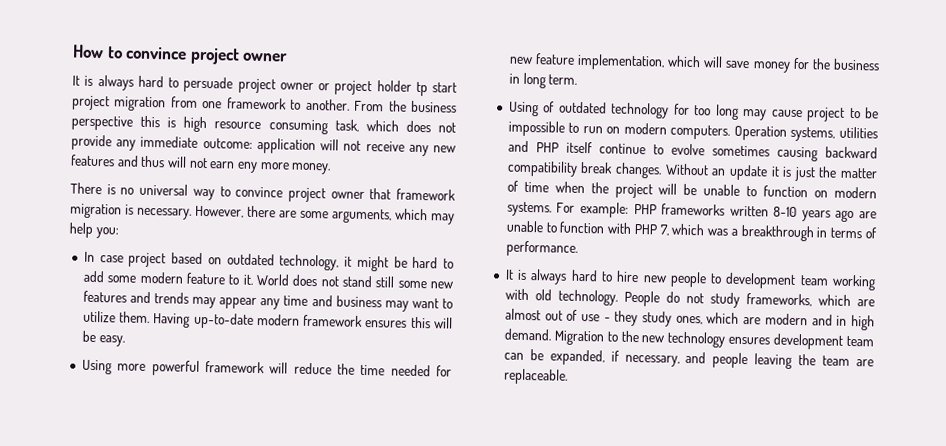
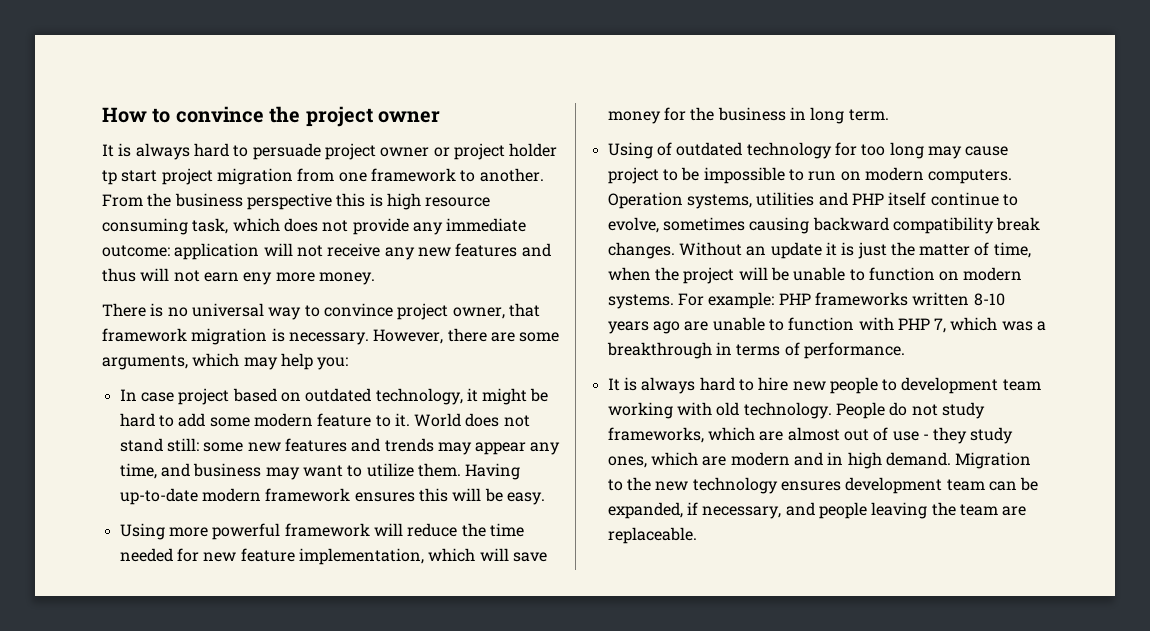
(188, 53) none -> [269,106,301,123] the
[330,191,365,199] owner -> [452,307,505,319] owner,
[375,276,395,288] still -> [166,438,199,452] still:
[283,295,309,306] time -> [119,463,157,479] time,
[670,143,705,156] evolve -> [607,217,659,233] evolve,
[523,181,549,193] time -> [993,242,1031,258] time,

____________________

Task goal:
Retype the data word for word and keep the pictures out of it.

Your solution:
(188, 53) none -> [269,106,301,123] the
[330,191,365,199] owner -> [452,307,505,319] owner,
[375,276,395,288] still -> [166,438,199,452] still:
[283,295,309,306] time -> [119,463,157,479] time,
[670,143,705,156] evolve -> [607,217,659,233] evolve,
[523,181,549,193] time -> [993,242,1031,258] time,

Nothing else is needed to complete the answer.